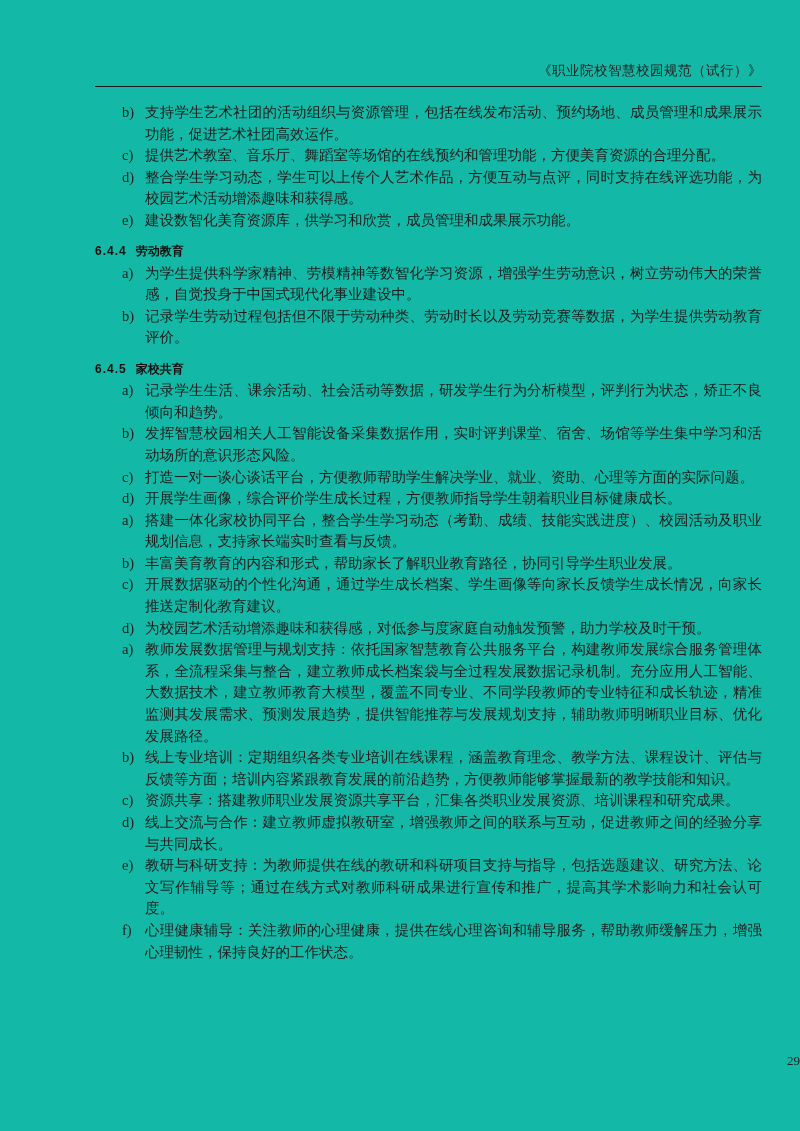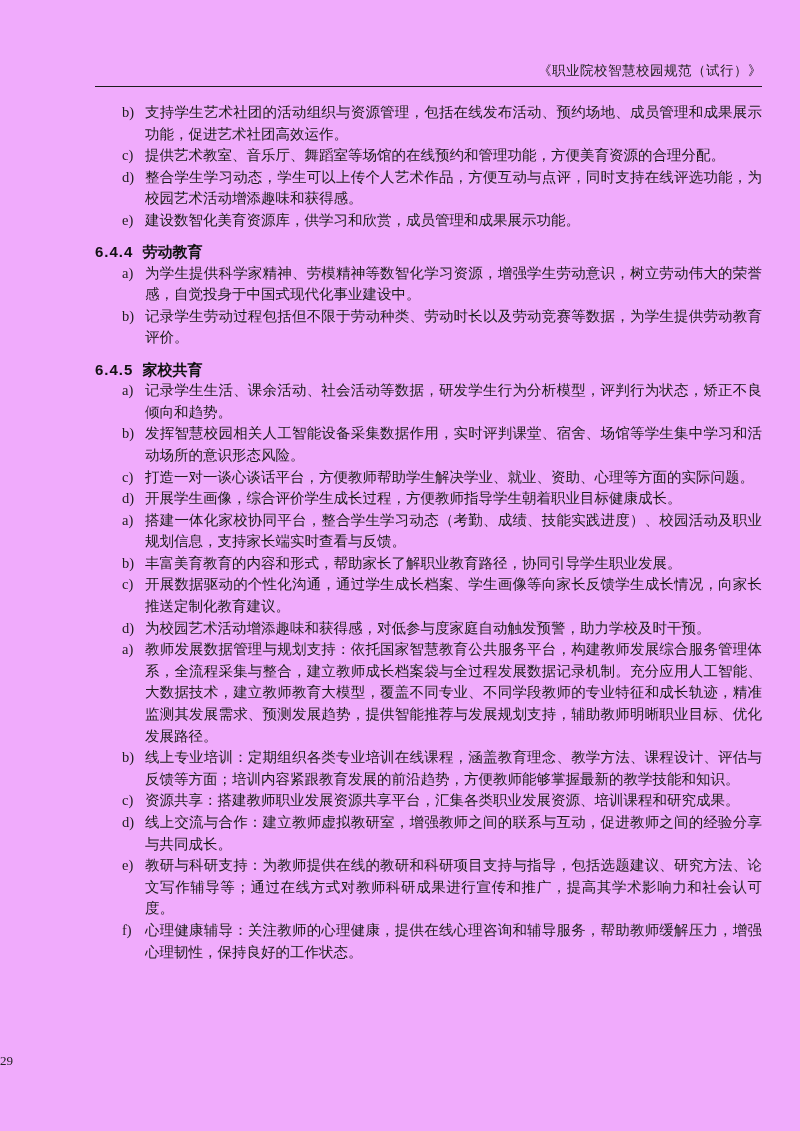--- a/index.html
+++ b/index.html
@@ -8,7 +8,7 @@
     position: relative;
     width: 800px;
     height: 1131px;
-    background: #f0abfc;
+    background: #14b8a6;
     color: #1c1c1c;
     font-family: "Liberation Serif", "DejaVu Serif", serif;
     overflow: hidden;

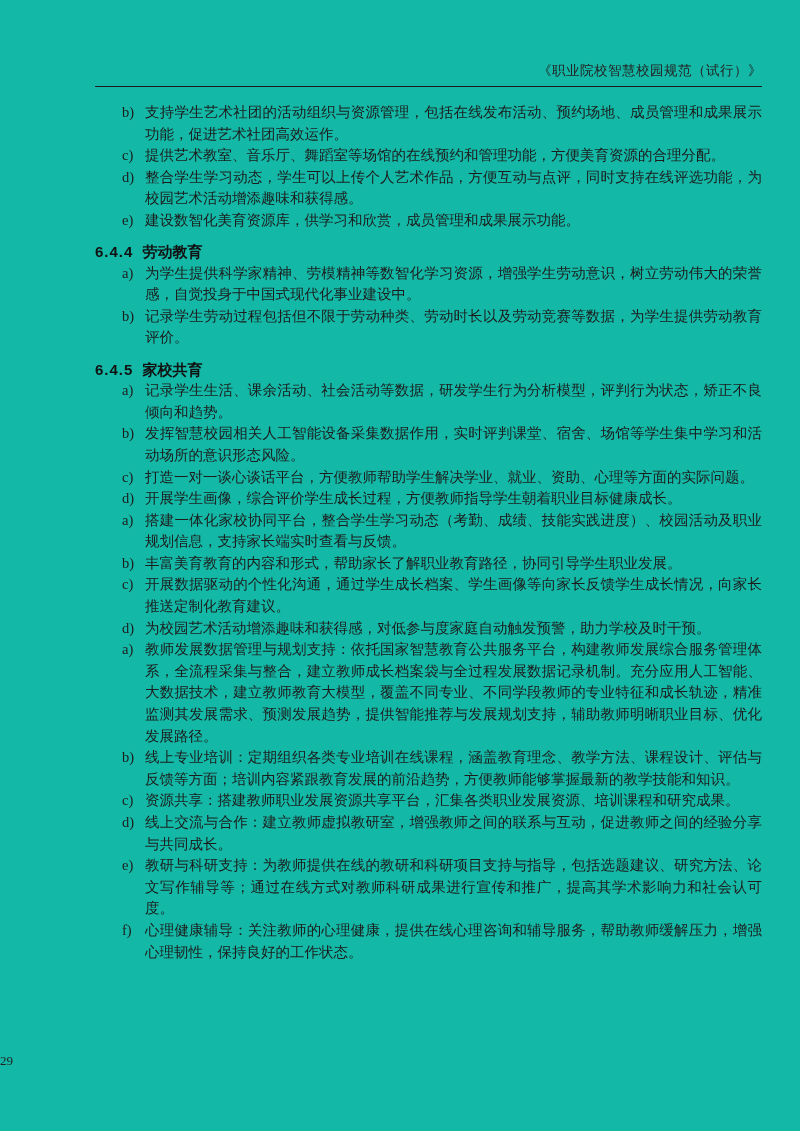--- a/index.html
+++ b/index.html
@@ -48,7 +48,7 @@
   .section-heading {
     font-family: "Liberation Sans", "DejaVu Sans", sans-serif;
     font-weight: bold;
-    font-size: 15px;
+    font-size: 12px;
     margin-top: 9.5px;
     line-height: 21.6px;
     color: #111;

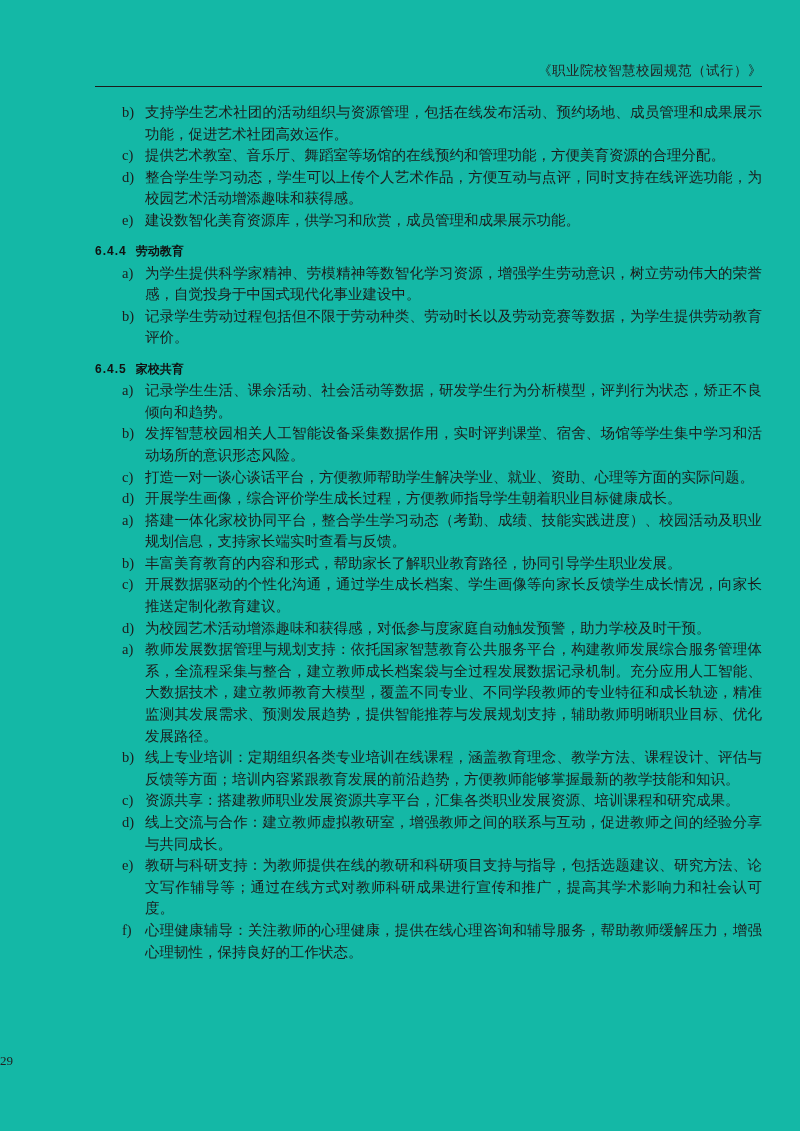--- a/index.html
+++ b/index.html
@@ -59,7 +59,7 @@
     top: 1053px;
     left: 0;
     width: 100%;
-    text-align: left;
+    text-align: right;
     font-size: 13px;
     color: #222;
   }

────────────────

Work required
Only a number is expected here: how many lines of the records above contain "DejaVu".

Exercise response
2